Charged-linker modification of PSMA-617-based inhibitors affects the targeting and pharmacokinetic profile

Introduction: The application of [¹⁷⁷Lu]Lu-Glu-urea-Lys-2NaI-ChX-DOTA ([_¹⁷⁷Lu]Lu-PSMA-617) for treatment of metastatic castration-resistant prostate cancer (mCRPC) has demonstrated major clinical benefits. FDA approval is expected in the near future. However, treatment with the beta-emitting [¹⁷⁷Lu]Lu-PSMA-617 and, in particular, with the potentially more effective alpha-emitting [²²⁵Ac]Ac-PSMA-617 is limited by side effects like xerostomia. Charged-linker modifications of the diagnostic PSMA inhibitors PSMA-11 and PSMA-1007 affected their pharmacokinetic profile, yielding improved imaging quality and tumor-to-background contrasts. In this work, this strategy was applied to the therapeutic variant PSMA-617 and resulted in new histidine/glutamic acid-modified structures with different pharmacokinetic properties.

Methods: A small set of structurally related linker-modified PSMA-targeting inhibitors were synthesized by varying histidine and/or glutamic acid moieties introduced at three different positions within the linker of PSMA-617. The substances were radiolabeled with gallium-68 and lutetium-177 to investigate the chemical and stability properties. Lipophilicity was determined (n-octanol/PBS-system) and biological characteristics were studied in competitive cell and internalization assays with PSMA-expressing LNCaP cells. For assessment of pharmacokinetic profiles, small-animal PET imaging studies with ⁶⁸Ga-labelled compounds were performed in BALB/c nu/nu mice bearing LNCaP xenografts.
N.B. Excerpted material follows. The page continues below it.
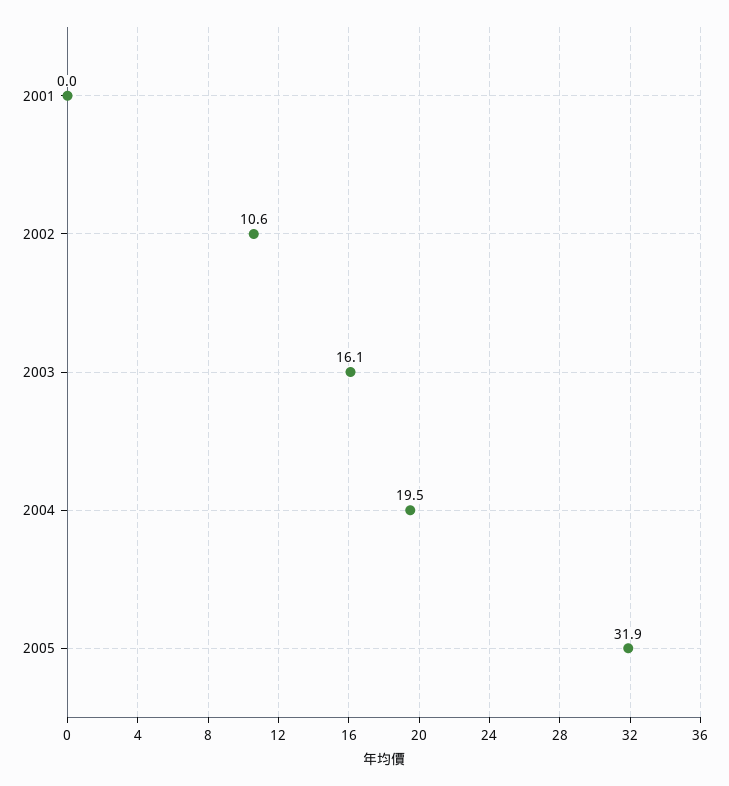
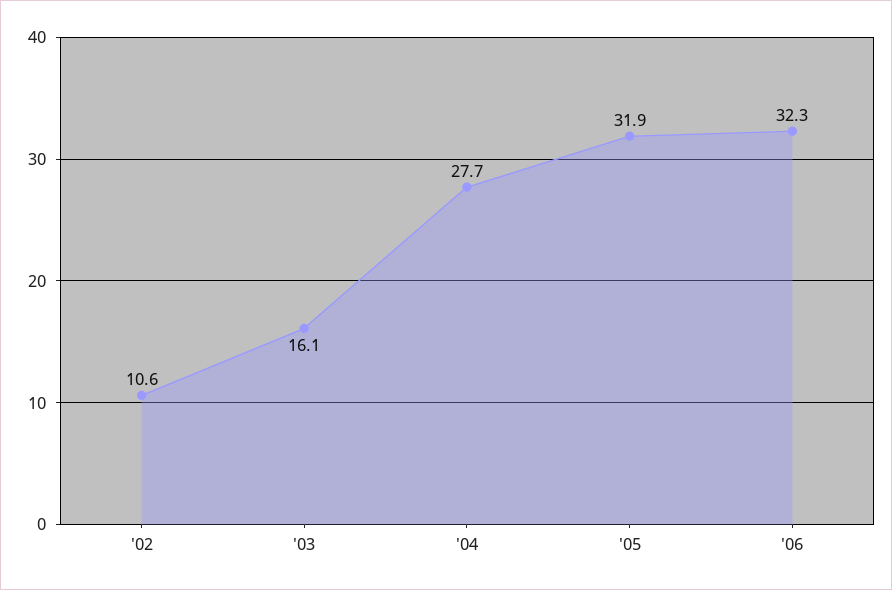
2001: 0 -> none
2004: 19.5 -> 27.7
'06: none -> 32.3

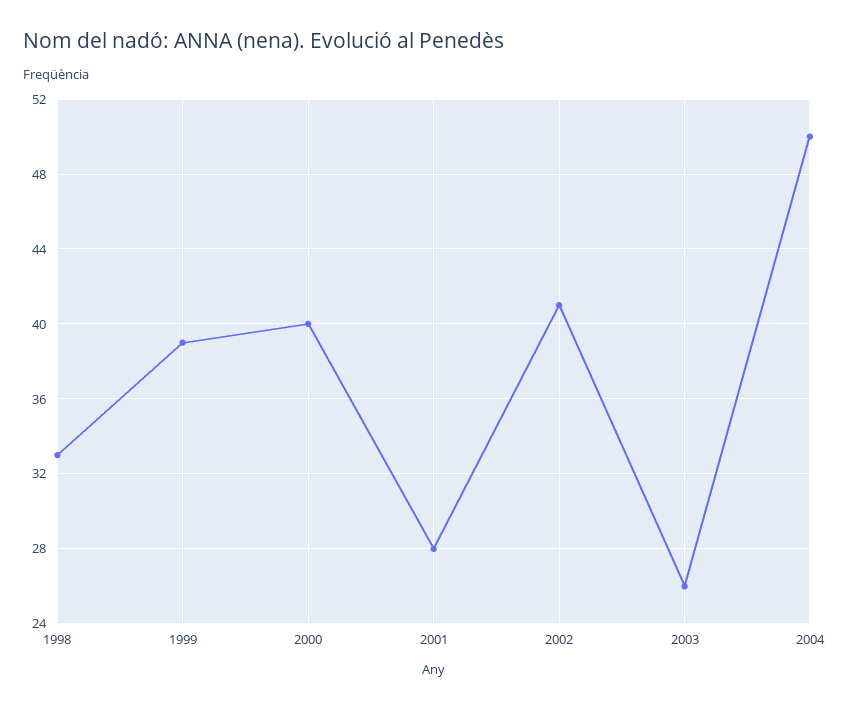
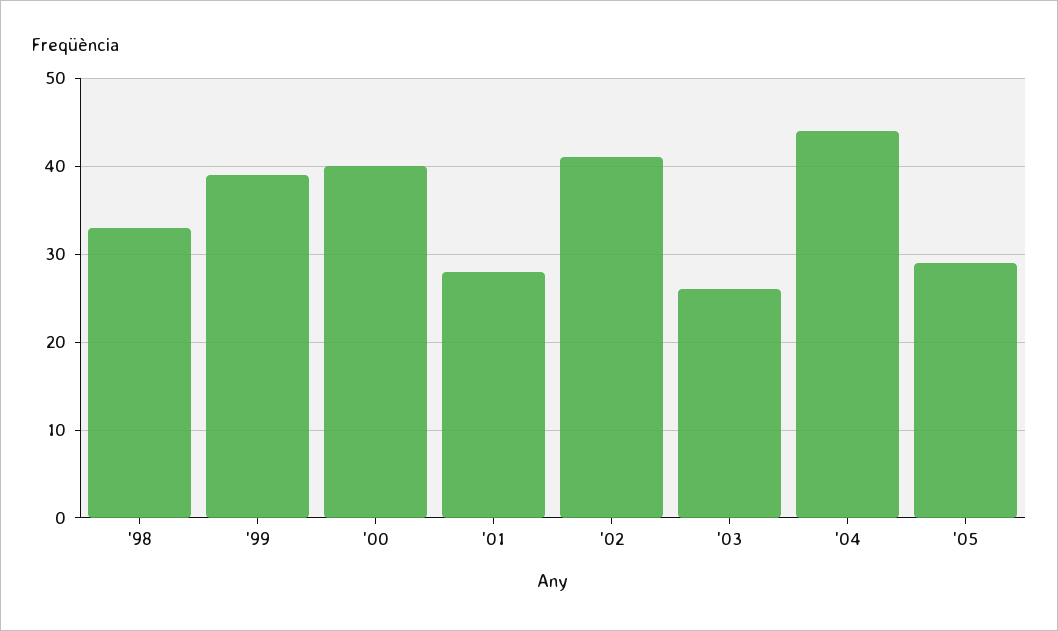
2004: 50 -> 44
'05: none -> 29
Results: The series of linker-modified PSMA inhibitors demonstrated high radiolytic stability. Complexation reactions of the precursors with both radionuclides resulted in high yields (>95%). Lipophilicity determined as logD at pH 7.4 in n-octanol/PBS of the new substances was found to be lower compared to the PSMA-617 reference compound. The investigated compounds showed a high affinity to PSMA (Ki ranging from 9.97 ± 2.82 nM to 75.4 ± 42.3 nM) and high specific in vitro internalization. Modifications with glutamic acid led to a two-fold increased affinity, while the introduction of glutamic acid and histidine into the linker region significantly improved surface binding and internalization rates (p < 0.05) compared to PSMA-617. Dynamic small-animal PET scans showed fast clearance from kidneys and bloodstream with a favorable pharmacokinetic profile and high uptake in the LNCaP tumors.

Conclusions: Modifications of the linker region of PSMA-617 significantly influences the targeting and pharmacokinetic profile of the studied inhibitors. However, considering the overall properties, none of the ligands exhibited a clear advantage as compared to the parent compound. This study, however, adds important insights into PSMA-617-related linker modifications for further optimizations of ligand properties.